Jul 1, 2015

Forbes List-Highest Paid Celebrities 2015 Goes Global



When Forbes listed the 100 Highest Paid Celebrities 2015, the list is not business as usual. The list still measures money earned in one year, before management fees and taxes are subtracted, but the 2015 list includes candidates from all corners of the globe. The variety on the 2015 list is interesting, from Beyonce (#29 at 54.5 million), Jackie Chan (#38 at $50 million), Russian tennis star Maria Sharapova (#88 at $29.5), to Canadian rapper Drake (#54 at 39.5 million). Thirty-two list members are from outside the U. S. and 15 are from the U.K., including Gordon Ramsey,”the chef who ate the world”, (#21 at $60 million) and singer-songwriter-musician Ed Sheeran (#27 at $57 million). Take a look at the top ten:

1.      Floyd Mayweather $300 million
2.      Manny Pacquiao     $160 million
3.      Katy Perry               $135 million
4.      One Direction          $130 million
5.      Howard Stern          $95 million
6.      Garth Brooks           $90 million
7.      James Patterson       $89 million
8.      Robert Downey Jr.   $80 million
9.      Taylor Swift             $80 million
10.  Cristiano Ronaldo     $79.5 million

 
Katy Perry is part of the burgeoning batch of stars cashing in on an increasingly global entertainment landscape. She used her Super Bowl Globe to showcase her talents to audiences abroad. As part of her Prismatic World Tour, she played 124 shows during our scoring period; 75 of them took place abroad, in 27 different countries. According to her managers, 60% of her income now pours in from foreign markets.

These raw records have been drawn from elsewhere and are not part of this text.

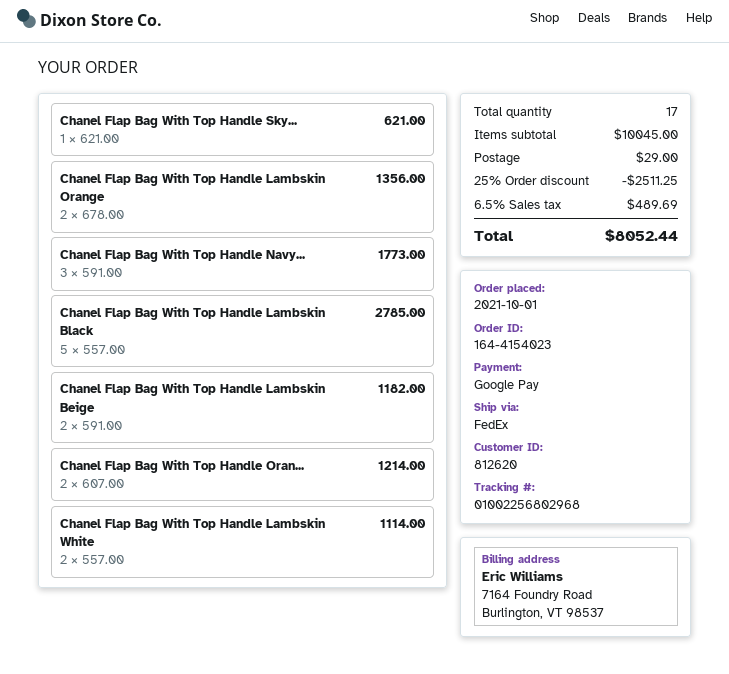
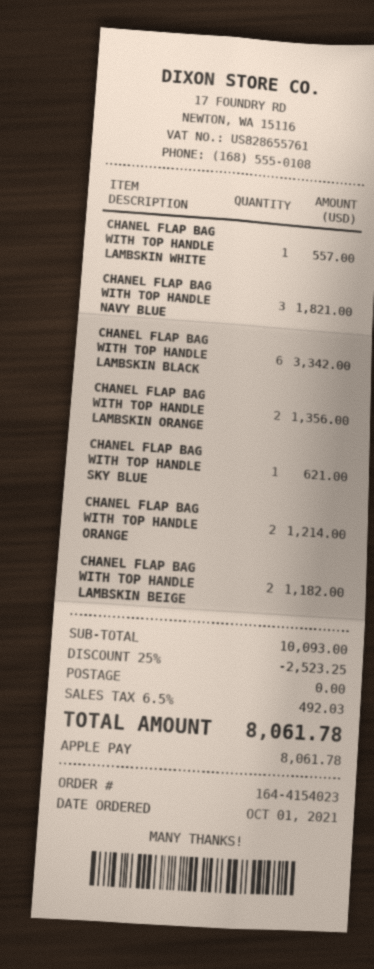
payment method: Google Pay -> Apple Pay
Chanel Flap Bag With Top Handle Navy...: 3 for 1773.00 -> 3 for 1821.00
Chanel Flap Bag With Top Handle Lambskin Black: 5 for 2785.00 -> 6 for 3342.00
Chanel Flap Bag With Top Handle Lambskin White: 2 for 1114.00 -> 1 for 557.00
subtotal: 10045.00 -> 10093.00
discount: 25% = 2511.25 -> 25% = 2523.25
shipping: 29.00 -> 0.00
tax: 6.5% = 489.69 -> 6.5% = 492.03
total: 8052.44 -> 8061.78

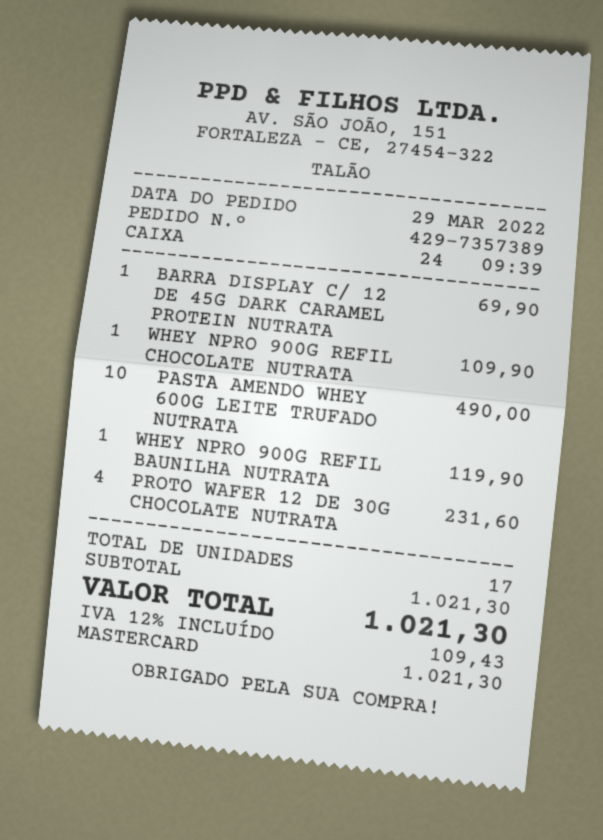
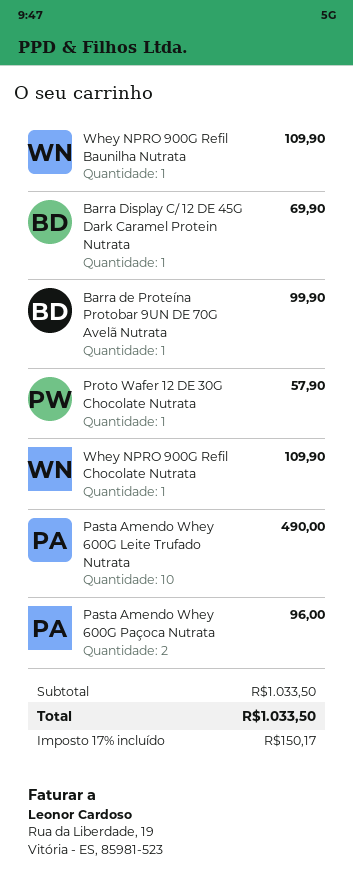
WHEY NPRO 900G REFIL BAUNILHA NUTRATA: 1 for 119.90 -> 1 for 109.90
PROTO WAFER 12 DE 30G CHOCOLATE NUTRATA: 4 for 231.60 -> 1 for 57.90
Barra de Proteína Protobar 9UN DE 70G Avelã Nutrata: none -> 1 for 99.90
Pasta Amendo Whey 600G Paçoca Nutrata: none -> 2 for 96.00
subtotal: 1021.30 -> 1033.50
tax: 12% = 109.43 -> 17% = 150.17
total: 1021.30 -> 1033.50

Believe it or not, the Gender Gap applies to both the celebrities on this list as it does to the wider society. Only 16 of the world’s highest paid celebrities are women, including Perry and Taylor Swift among the top 10 list members. Women on the list made a combined total of $809 million dollars, while men made $4.35 billion. The UN estimates it will take 70 years to close the gender gap at the current rate.

One Direction takes the No. 4 spot for similar reasons: The world’s biggest boy band played 74 dates over the past 12 months, averaging seven-figure grosses at every stop, hitting every continent besides Antarctica. Thanks to a strong touring drive—and profound changes in the concert business, spurred by the rise of the global middle class—the group earned more than twice as much as the Rolling Stones.


 
Hollywood is benefiting from this sort of trend as well. Avengers: Age of Ultron grossed $240 million in China, whose monthly box office surpassed the U.S. for the first time this past February. Robert Downey, Jr. (No. 8) earned double-digit millions for playing Iron Man in that film en route to a career-high $80 million payday, tying him with Taylor Swift, whose best-selling album 1989 moved 3.7 million units in 2014.
 
 
Taylor Swift won wide acclaim for slaying a giant. The singer wrote an open letter to Apple Music saying "please don't ask us to provide you with our music for no compensation". Apple bowed and Senior Vice President Eddy Cue tweeted "we hear you @taylorswift13", indicating that Apple Music would pay artists for streaming even during the customer's free trial period. How that for flexing your muscles.
 

Meanwhile, Vin Diesel (No. 43) banked $47 million thanks to a back-end cut on Furious 7, which brought in $1.5 billion worldwide. More than $1 billion of that sum came from abroad, including roughly $400 million in China, where it’s the highest-grossing film of all-time.

 The entertainment market is global and savvy entertainers are finding ways to tap into new sources of wealth.